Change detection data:
===
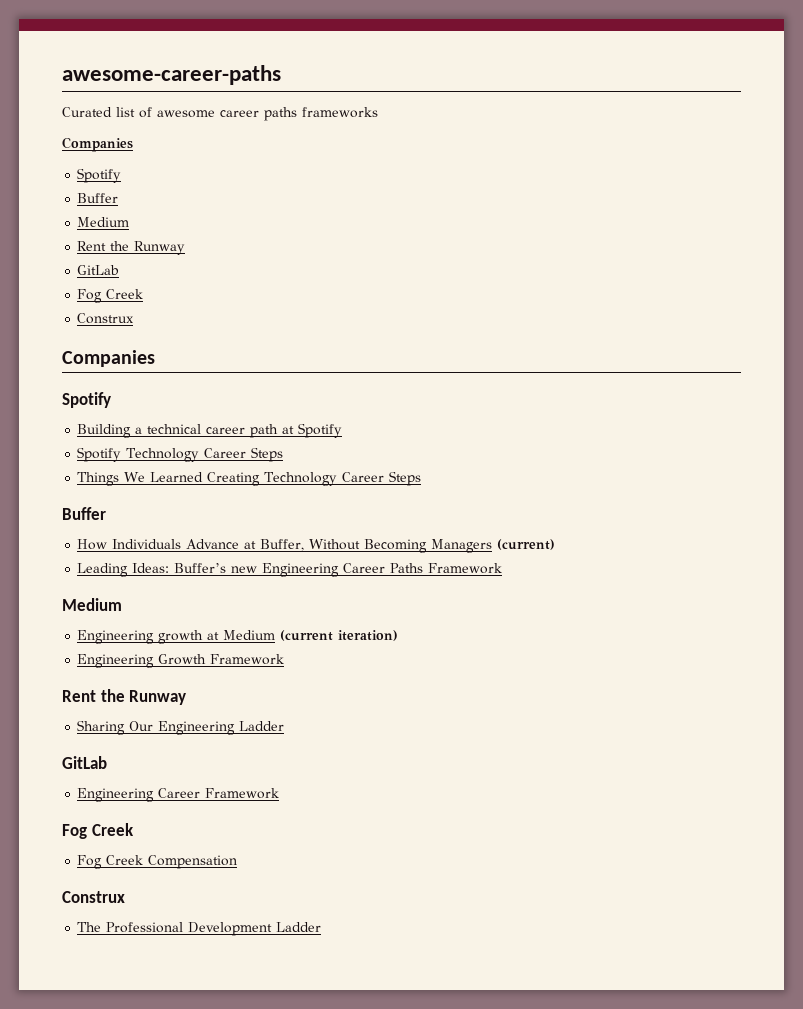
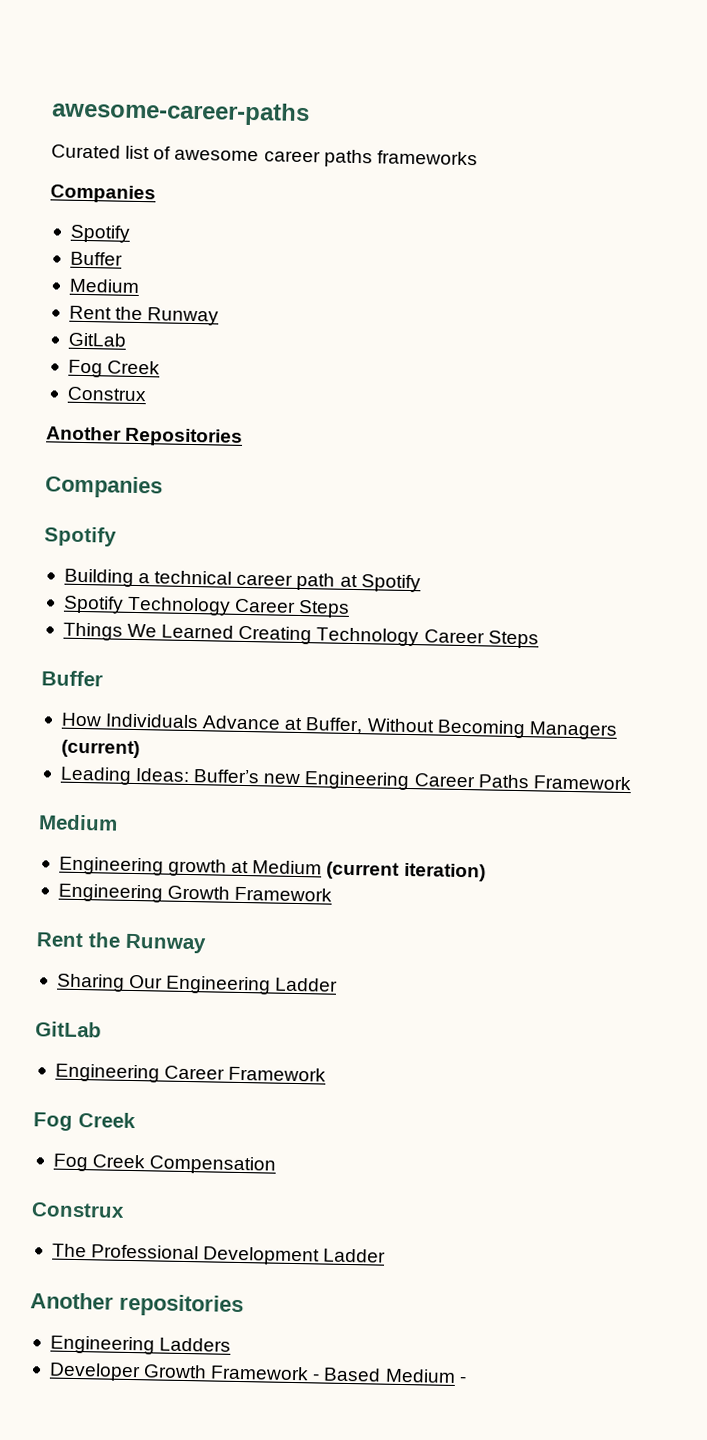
(135, 318) none -> [46,426,244,447] // Another Repositories
(322, 927) none -> [30,1292,244,1318] [49,1335,232,1355] [48,1362,466,1384] // Another repositories // Engineering Ladders // Developer Growth Framework - Based Medium -

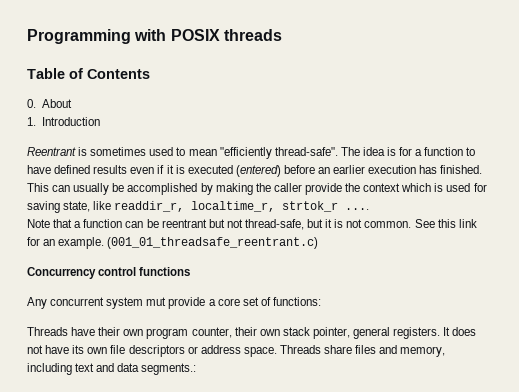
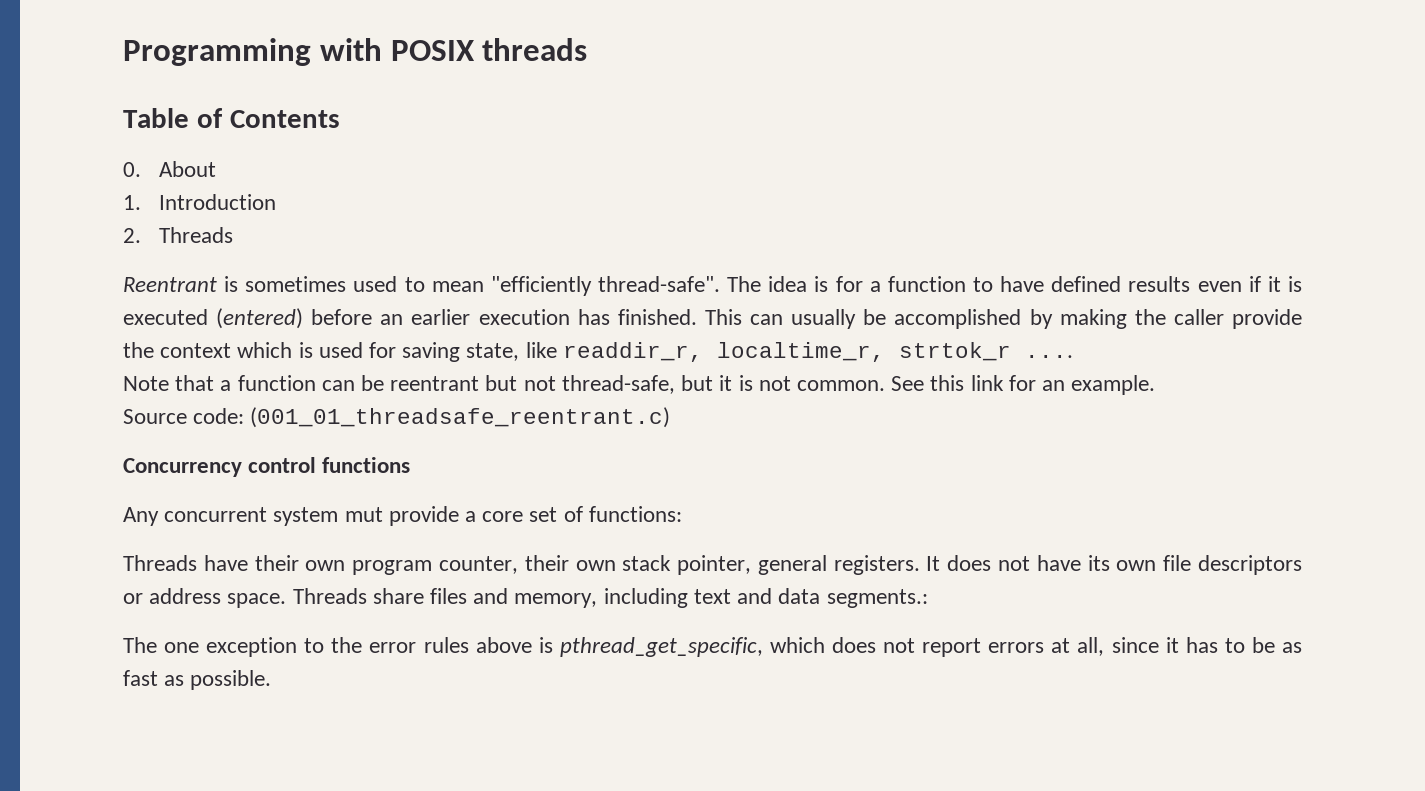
(100, 121) none -> [123,227,234,243] // 2. Threads
(105, 243) none -> [123,408,245,424] // Source code:
(197, 369) none -> [123,637,1302,657] [123,670,272,690] // The one exception to the error rules above is pthread_get_specific, which does not report errors at all, since it has to be as fast as possible.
===
## Work required
Would you copy the records word for word, without any of their pictures?

## Written response
(135, 318) none -> [46,426,244,447] // Another Repositories
(322, 927) none -> [30,1292,244,1318] [49,1335,232,1355] [48,1362,466,1384] // Another repositories // Engineering Ladders // Developer Growth Framework - Based Medium -

(100, 121) none -> [123,227,234,243] // 2. Threads
(105, 243) none -> [123,408,245,424] // Source code:
(197, 369) none -> [123,637,1302,657] [123,670,272,690] // The one exception to the error rules above is pthread_get_specific, which does not report errors at all, since it has to be as fast as possible.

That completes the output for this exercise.